Nejad's custom cake business, Bon Vivant, has taken off. She's in the process of opening her own kitchen and production space in Albany Park, where she'll have more elbow room to make her obsessively baroque, flower-bedecked pastries. It's been a thrilling time—but it's also meant that Nejad hasn't been able to focus on Celine Neon.

"Maggie was having to do basically all the work," Nejad says, "and I was like, 'Oh cool, I'll respond to that e-mail in like a week and a half.' I was making her do everything, and it was just shitty of me and unfair. I thought, I need to stop this before Maggie hates me. I need to not do this to my best friend."

That friendship is of long standing: Nejad and Kubley met 15 years ago at Ball State, where they were both looking to form a band. Since then, Kubley says, "There's never not been a time where we weren't friends and working on stuff together."

They partnered on a number of other projects before forming Celine Neon. They intended the band to be a celebration of their love for the pop music of the past several decades, from Stevie Nicks to Katy Perry.

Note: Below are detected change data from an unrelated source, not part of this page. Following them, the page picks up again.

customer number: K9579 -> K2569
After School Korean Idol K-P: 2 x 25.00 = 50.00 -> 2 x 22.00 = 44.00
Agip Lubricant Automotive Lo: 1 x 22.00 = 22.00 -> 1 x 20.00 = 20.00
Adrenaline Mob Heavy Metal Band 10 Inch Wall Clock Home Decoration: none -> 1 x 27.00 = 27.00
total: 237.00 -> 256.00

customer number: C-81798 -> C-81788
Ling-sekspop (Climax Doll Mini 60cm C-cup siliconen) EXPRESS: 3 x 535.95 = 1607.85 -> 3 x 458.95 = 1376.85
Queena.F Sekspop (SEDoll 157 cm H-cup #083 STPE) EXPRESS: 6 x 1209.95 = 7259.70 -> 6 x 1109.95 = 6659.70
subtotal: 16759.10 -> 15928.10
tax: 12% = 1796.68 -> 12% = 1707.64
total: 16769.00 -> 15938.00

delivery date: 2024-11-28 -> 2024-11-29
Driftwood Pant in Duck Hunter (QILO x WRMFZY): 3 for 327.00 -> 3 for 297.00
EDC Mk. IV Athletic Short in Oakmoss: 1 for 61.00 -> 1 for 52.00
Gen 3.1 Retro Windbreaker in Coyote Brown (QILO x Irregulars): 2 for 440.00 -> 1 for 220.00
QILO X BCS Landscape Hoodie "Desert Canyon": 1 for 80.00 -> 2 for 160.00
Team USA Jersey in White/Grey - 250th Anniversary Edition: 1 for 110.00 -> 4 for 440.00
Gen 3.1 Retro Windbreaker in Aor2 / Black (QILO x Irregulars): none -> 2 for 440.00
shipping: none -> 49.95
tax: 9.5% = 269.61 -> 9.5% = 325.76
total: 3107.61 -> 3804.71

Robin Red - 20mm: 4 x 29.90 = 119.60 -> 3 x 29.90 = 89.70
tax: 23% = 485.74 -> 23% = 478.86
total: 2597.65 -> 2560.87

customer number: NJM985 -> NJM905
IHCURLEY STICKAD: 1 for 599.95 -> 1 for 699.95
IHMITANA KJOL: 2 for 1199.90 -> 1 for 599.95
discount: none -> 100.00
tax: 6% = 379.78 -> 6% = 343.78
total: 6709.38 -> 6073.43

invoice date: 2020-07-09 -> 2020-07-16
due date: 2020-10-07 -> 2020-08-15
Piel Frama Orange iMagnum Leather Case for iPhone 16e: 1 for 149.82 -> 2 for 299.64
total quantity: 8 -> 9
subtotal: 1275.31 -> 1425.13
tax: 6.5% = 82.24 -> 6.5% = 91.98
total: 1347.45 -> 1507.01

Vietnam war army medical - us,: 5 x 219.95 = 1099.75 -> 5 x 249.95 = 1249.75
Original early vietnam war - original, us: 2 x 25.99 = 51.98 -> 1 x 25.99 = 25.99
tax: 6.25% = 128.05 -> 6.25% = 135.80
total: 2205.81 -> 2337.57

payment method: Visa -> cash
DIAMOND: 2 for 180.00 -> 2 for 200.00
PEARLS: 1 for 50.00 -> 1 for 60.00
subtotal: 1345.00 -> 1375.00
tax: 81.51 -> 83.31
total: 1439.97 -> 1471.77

It was also "a giant fuck-you to the patriarchy, first and foremost," Nejad says. "That's what we bond over as friends."

Celine Neon's final video, released June 1, takes that contempt for the patriarchy and runs with it. It's for the song "Keys," which is built on a cheesy, grimy electro-funk bass line and shouted anthemic vocals. "I've got the keys to my baby's house!" the women shout. "I've got the keys to my baby's car! I've got the keys to my baby's bank account! Everything my baby does I know about!"

The baby in question, somewhat unexpectedly, turns out to be Donald Trump. He's also a pet dog, sort of. The dog is ill-behaved, of course, and Nejad and Kubley beat him, try to train him, and then take him to the vet to have his penis cut off. On-screen text reads "What have we done? So disgusting!" as Nejad and Kubley look at each other in horror and a man in a Trump mask stuffs dog food into his mouth.

"The main theme of 'Keys,' from when it was written to when it was performed to when it was produced—the one thing that we always came back to was disrespect. It's just supposed to be disrespectful as fuck," Kubley says. "We had a lot of different ideas, but once the election hit, we felt like, we fucking hate Trump and we want nothing but disrespect for him."

"Maggie called me one day," Nejad remembers, "and she was like, 'Imagine a world in which Donald Trump was our dog. He's the animal that he is, he's a dog, and he's a bad dog, and he goes around and he terrorizes people, and it's our responsibility to bring him to heel.'"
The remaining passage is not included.